[Collected data entries]
=== Section Start ===
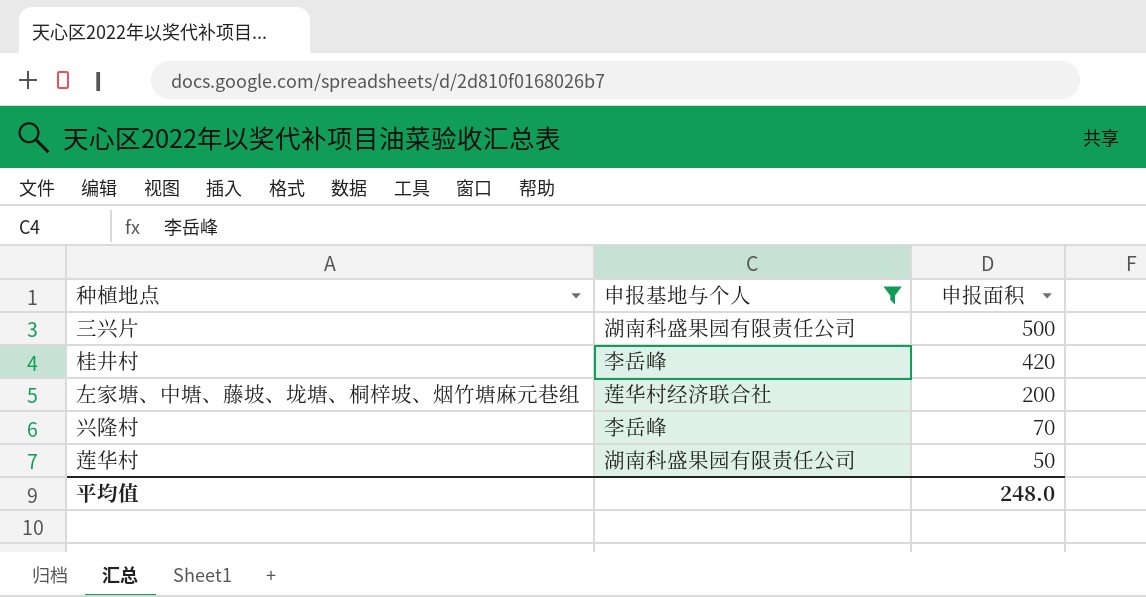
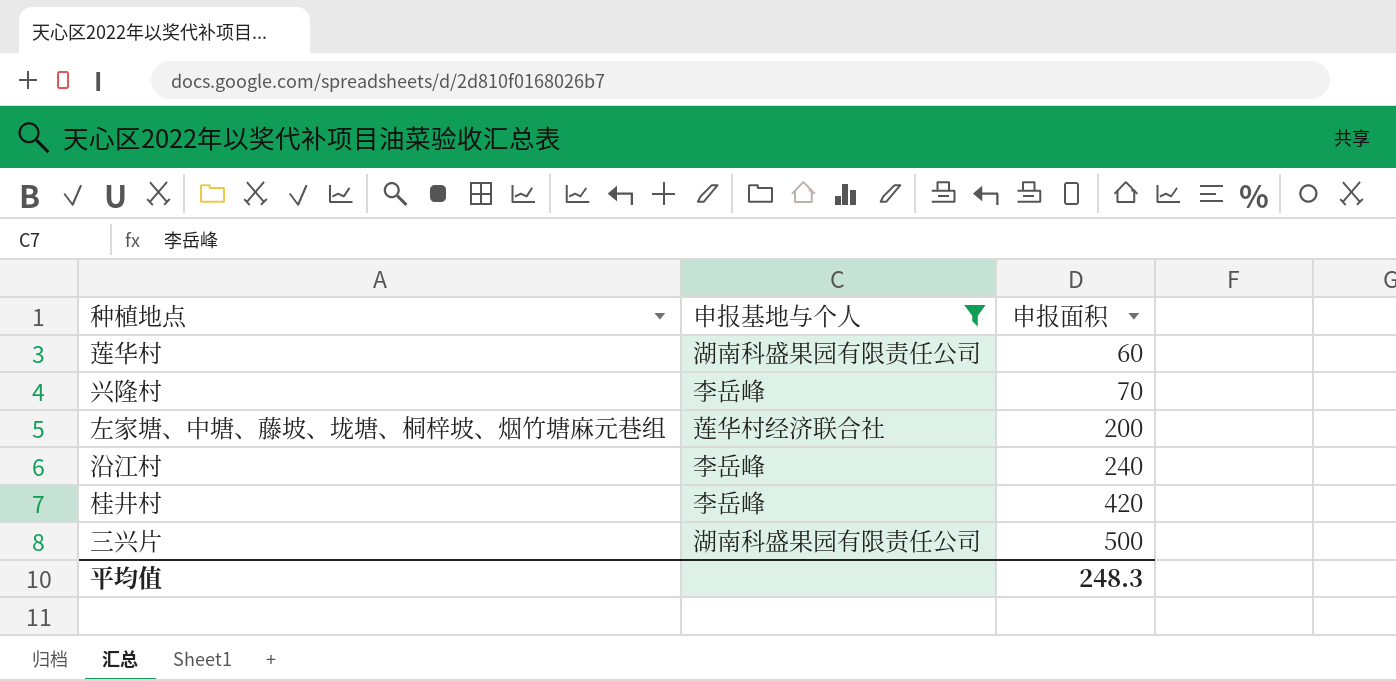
row order: 申报面积 descending -> 申报面积 ascending
莲华村 | 申报面积: 50 -> 60
row 沿江村: none -> 李岳峰 | 240
平均值 | 申报面积: 248.0 -> 248.3

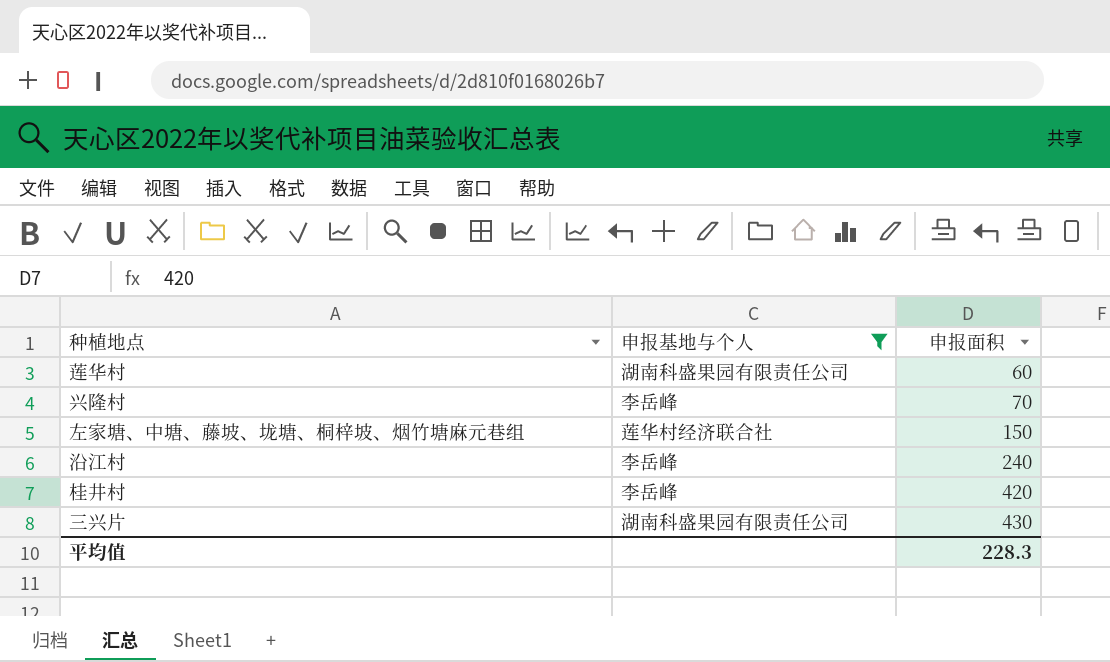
左家塘、中塘、藤坡、垅塘、桐梓坡、烟竹塘麻元巷组 | 申报面积: 200 -> 150
三兴片 | 申报面积: 500 -> 430
平均值 | 申报面积: 248.3 -> 228.3

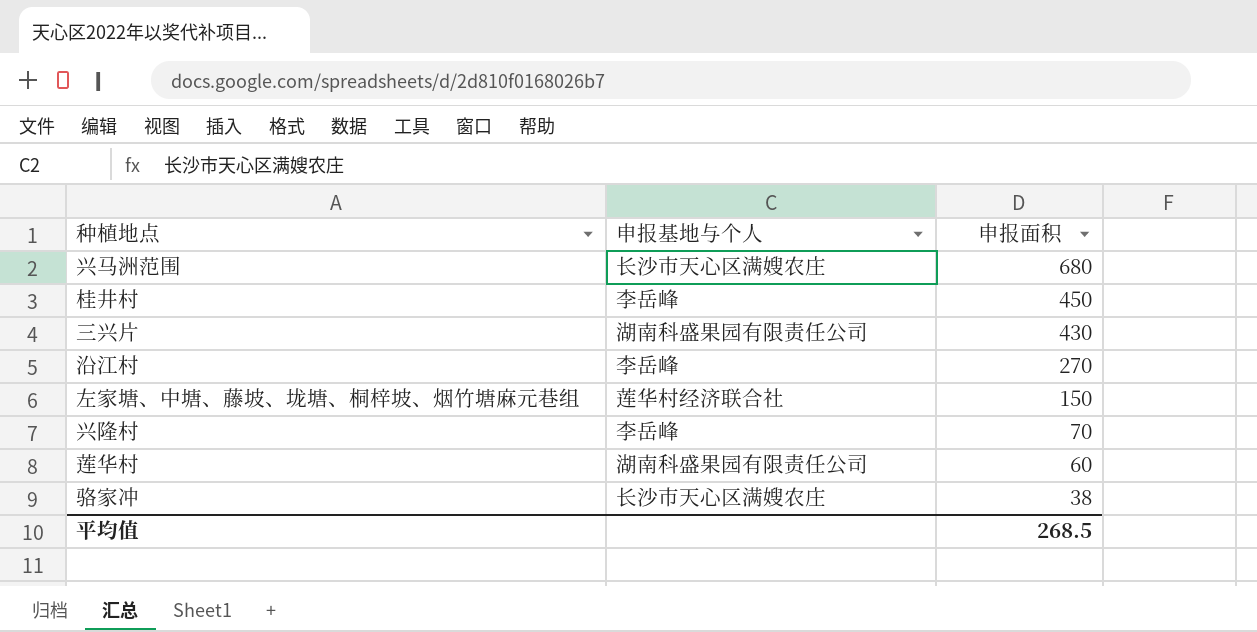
filter: 申报基地与个人 != 长沙市天心区满嫂农庄 -> none
row order: 申报面积 ascending -> 申报面积 descending
桂井村 | 申报面积: 420 -> 450
沿江村 | 申报面积: 240 -> 270
平均值 | 申报面积: 228.3 -> 268.5

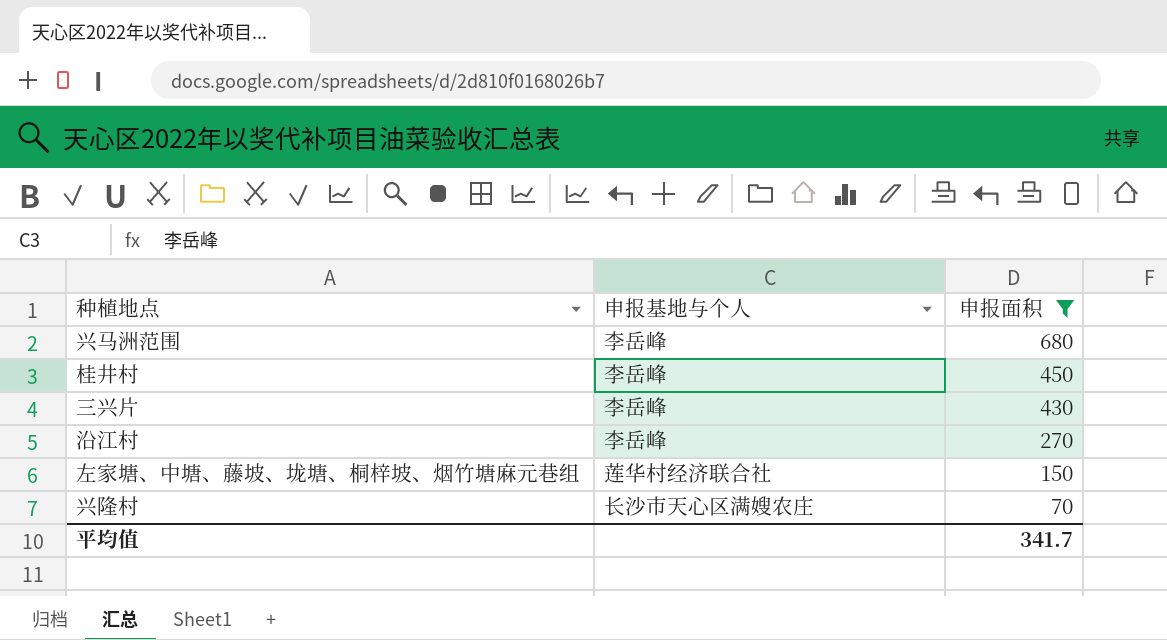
filter: none -> 申报面积 >= 70
兴马洲范围 | 申报基地与个人: 长沙市天心区满嫂农庄 -> 李岳峰
三兴片 | 申报基地与个人: 湖南科盛果园有限责任公司 -> 李岳峰
兴隆村 | 申报基地与个人: 李岳峰 -> 长沙市天心区满嫂农庄
平均值 | 申报面积: 268.5 -> 341.7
=== Section End ===
■ Work instructions
Would you reproduce the lines from the one with "row order: 申报面积 ascending -> 申报面积 descending" through the final line of the data above, exactly and only those, without any pictures?

■ Exercise result
row order: 申报面积 ascending -> 申报面积 descending
桂井村 | 申报面积: 420 -> 450
沿江村 | 申报面积: 240 -> 270
平均值 | 申报面积: 228.3 -> 268.5

filter: none -> 申报面积 >= 70
兴马洲范围 | 申报基地与个人: 长沙市天心区满嫂农庄 -> 李岳峰
三兴片 | 申报基地与个人: 湖南科盛果园有限责任公司 -> 李岳峰
兴隆村 | 申报基地与个人: 李岳峰 -> 长沙市天心区满嫂农庄
平均值 | 申报面积: 268.5 -> 341.7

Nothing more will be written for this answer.